In the 2011–12 season, Constantin Prepeliță was appointed general director, while Ion Ionescu took over as head coach. Unirea won its series and secured promotion to Liga II three rounds before the end of the season. The squad included Dobre, Oprea, Judeanu, Lazăr, Stan, Roșu, Bozean, V. Toma, Cristian, Sescioreanu, Soare, Macare, Cristea, Ivașcă, Drăguț, C. Toma, Ibrian, Tudor, Patrianca, V. Gheorghe, T. Gheorghe, Zevedei, Stanciu, Ștefan and Anghel.

Ahead of the 2012–13 season, Ion Ionescu was replaced by Marin Dună as head coach. Among the club's signings was Adrian Mihalcea, who was approaching the end of his playing career and was regarded as one of the most prominent products of Slobozia football. Dună led Unirea to the fourth round of the 2012–13 Cupa României, where it was eliminated 1–3 by Săgeata Năvodari, and to a 7th-place finish in Series I of Liga II.

In 2013, Adrian Mihalcea ended his playing career and became Unirea Slobozia's head coach. He led the club to a 2nd-place finish in the regular season of Series I in the 2013–14 campaign, followed by 3rd place in the series play-off, behind CSMS Iași and Rapid București. The squad included, among others, Dobre, Oprea, Baruch, Stan, Antoniev, Soare, Lazăr, Tudorache, C. Toma, Florea, Roșu, N. Popescu, L. Mihai, Macare, Ivașcă, Ibrian, Patrianca, Dedu, Jianu, Nanu and D. Gheorghe.

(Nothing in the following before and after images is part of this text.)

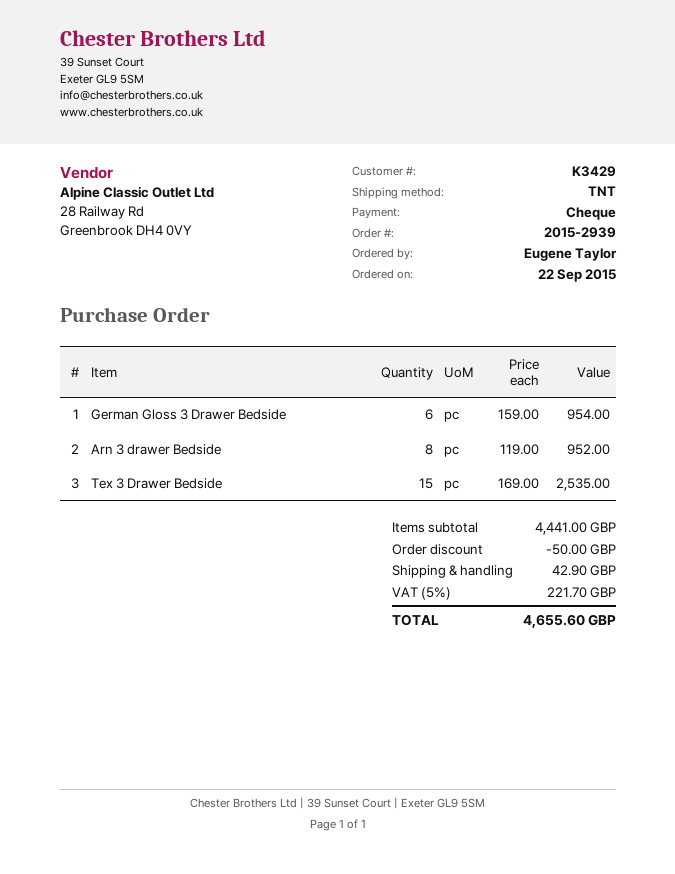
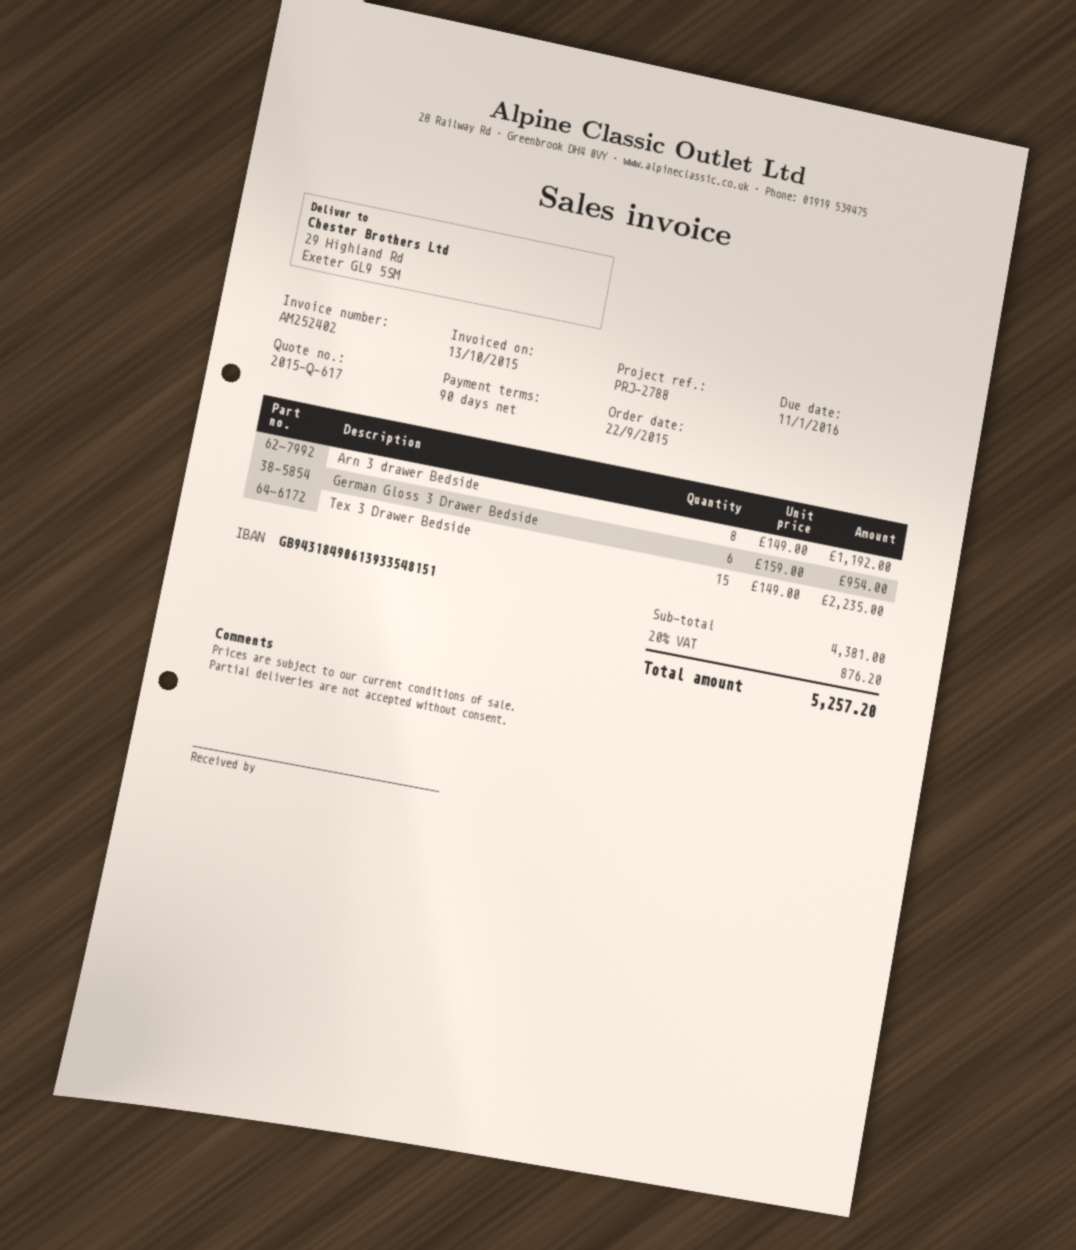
Arn 3 drawer Bedside: 8 x 119.00 = 952.00 -> 8 x 149.00 = 1192.00
Tex 3 Drawer Bedside: 15 x 169.00 = 2535.00 -> 15 x 149.00 = 2235.00
subtotal: 4441.00 -> 4381.00
discount: 50.00 -> none
shipping: 42.90 -> none
tax: 5% = 221.70 -> 20% = 876.20
total: 4655.60 -> 5257.20

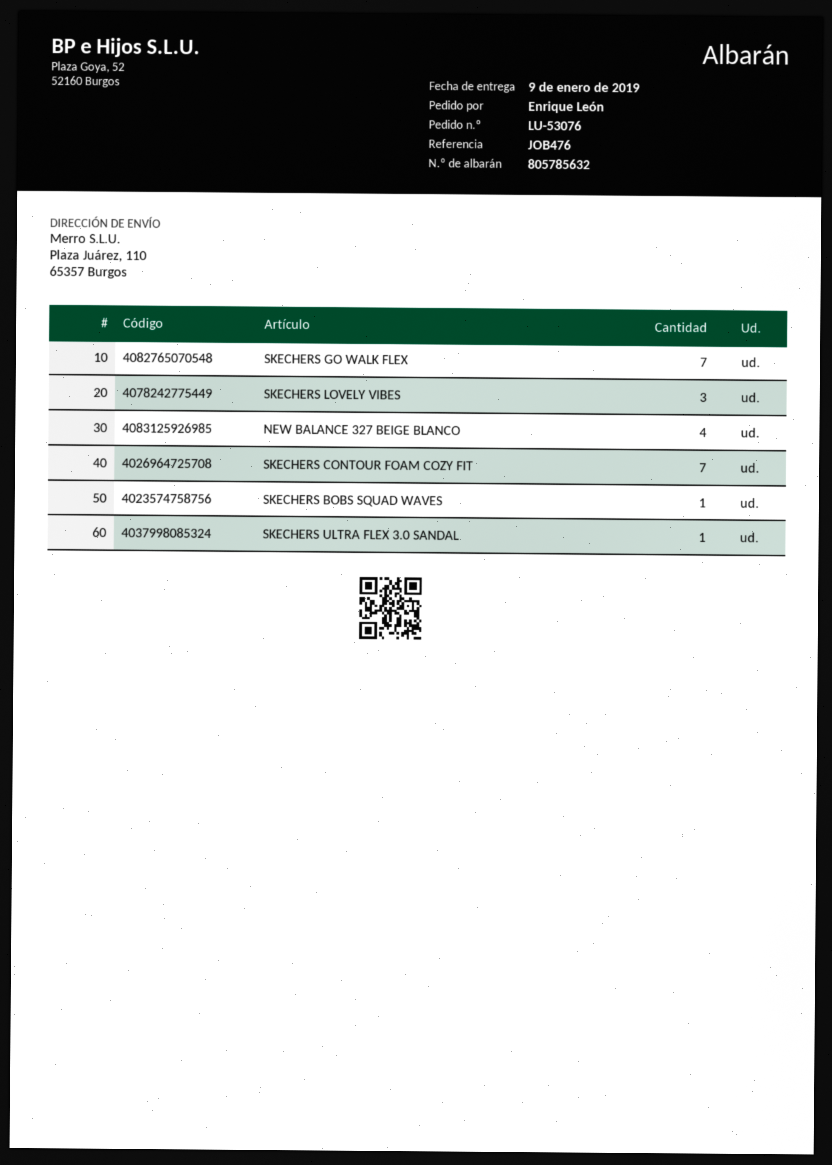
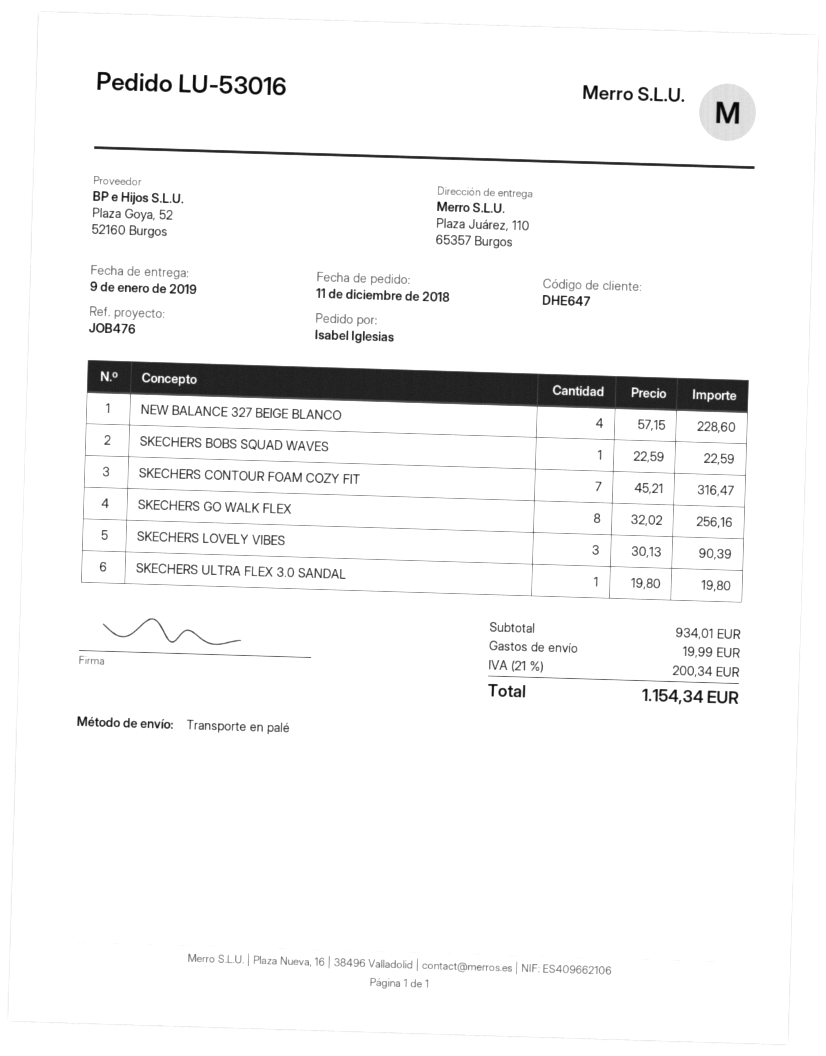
order number: LU-53076 -> LU-53016
ordered by: Enrique León -> Isabel Iglesias
SKECHERS GO WALK FLEX: 7 -> 8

Unirea Slobozia began the following season relying on the continuity of the squad led by Mihalcea, but endured a disappointing campaign. The club was eliminated in the fifth round of the 2014–15 Cupa României by Viitorul Axintele after a 3–3 draw following extra time and a 1–3 defeat on penalties, and was 7th in Series I at the winter break. In February 2015, however, the club withdrew from Liga II because of financial problems, six rounds before the end of the regular season, and forfeited its remaining matches 0–3, finishing 11th overall and continuing its activity only at youth level.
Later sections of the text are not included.